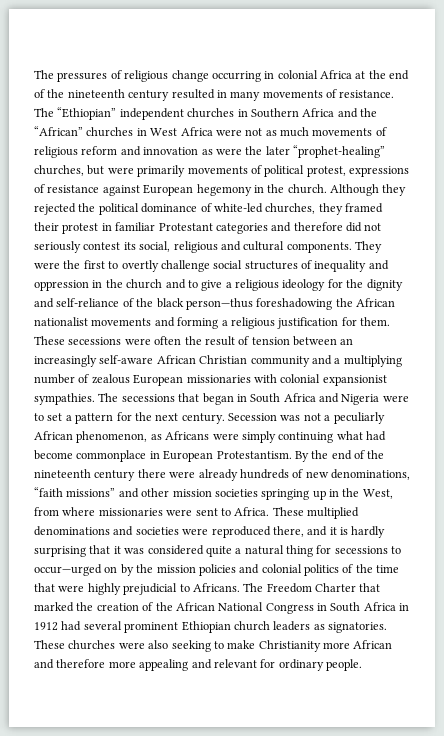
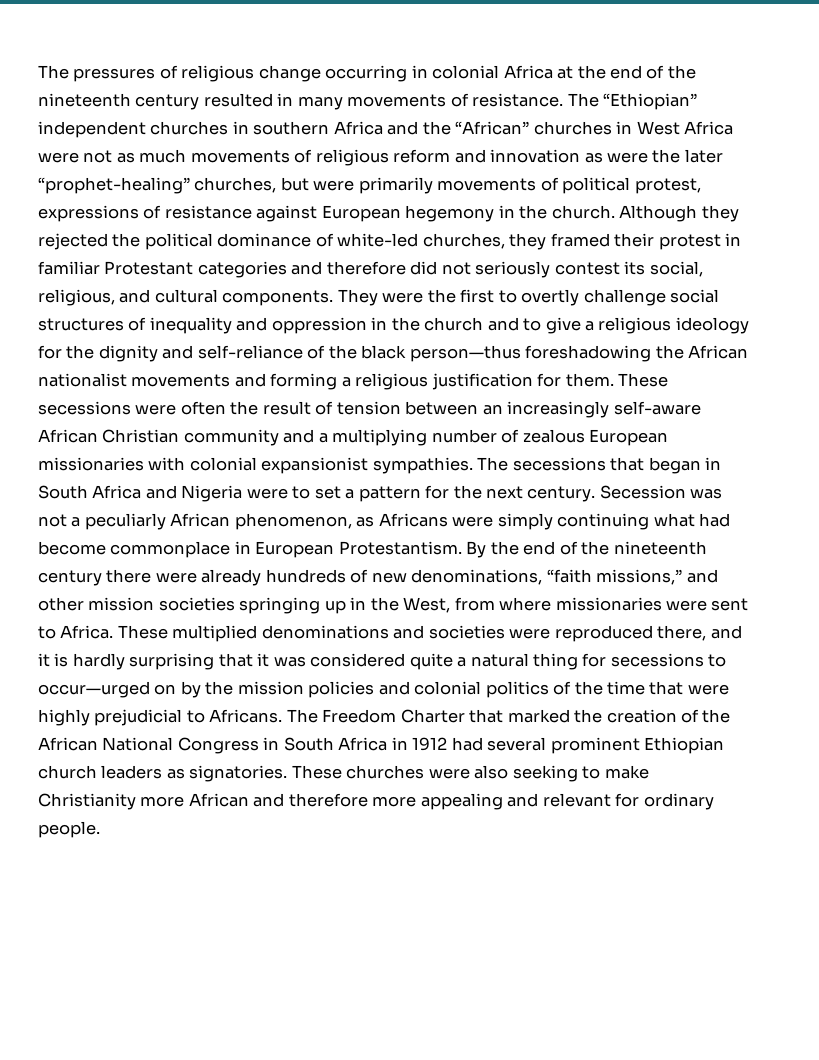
- The “Ethiopian” independent churches in Southern Africa and the “African” churches in West Africa were not as much movements of religious reform and innovation as were the later “prophet-healing” churches, but were primarily movements of political protest, expressions of resistance against European hegemony in the church.
+ The “Ethiopian” independent churches in southern Africa and the “African” churches in West Africa were not as much movements of religious reform and innovation as were the later “prophet-healing” churches, but were primarily movements of political protest, expressions of resistance against European hegemony in the church.
- Although they rejected the political dominance of white-led churches, they framed their protest in familiar Protestant categories and therefore did not seriously contest its social, religious and cultural components.
+ Although they rejected the political dominance of white-led churches, they framed their protest in familiar Protestant categories and therefore did not seriously contest its social, religious, and cultural components.
- By the end of the nineteenth century there were already hundreds of new denominations, “faith missions” and other mission societies springing up in the West, from where missionaries were sent to Africa.
+ By the end of the nineteenth century there were already hundreds of new denominations, “faith missions,” and other mission societies springing up in the West, from where missionaries were sent to Africa.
= = = =
What needs to be done: Copy out the data verbatim, with no pictures.

Written reply:
- The “Ethiopian” independent churches in Southern Africa and the “African” churches in West Africa were not as much movements of religious reform and innovation as were the later “prophet-healing” churches, but were primarily movements of political protest, expressions of resistance against European hegemony in the church.
+ The “Ethiopian” independent churches in southern Africa and the “African” churches in West Africa were not as much movements of religious reform and innovation as were the later “prophet-healing” churches, but were primarily movements of political protest, expressions of resistance against European hegemony in the church.
- Although they rejected the political dominance of white-led churches, they framed their protest in familiar Protestant categories and therefore did not seriously contest its social, religious and cultural components.
+ Although they rejected the political dominance of white-led churches, they framed their protest in familiar Protestant categories and therefore did not seriously contest its social, religious, and cultural components.
- By the end of the nineteenth century there were already hundreds of new denominations, “faith missions” and other mission societies springing up in the West, from where missionaries were sent to Africa.
+ By the end of the nineteenth century there were already hundreds of new denominations, “faith missions,” and other mission societies springing up in the West, from where missionaries were sent to Africa.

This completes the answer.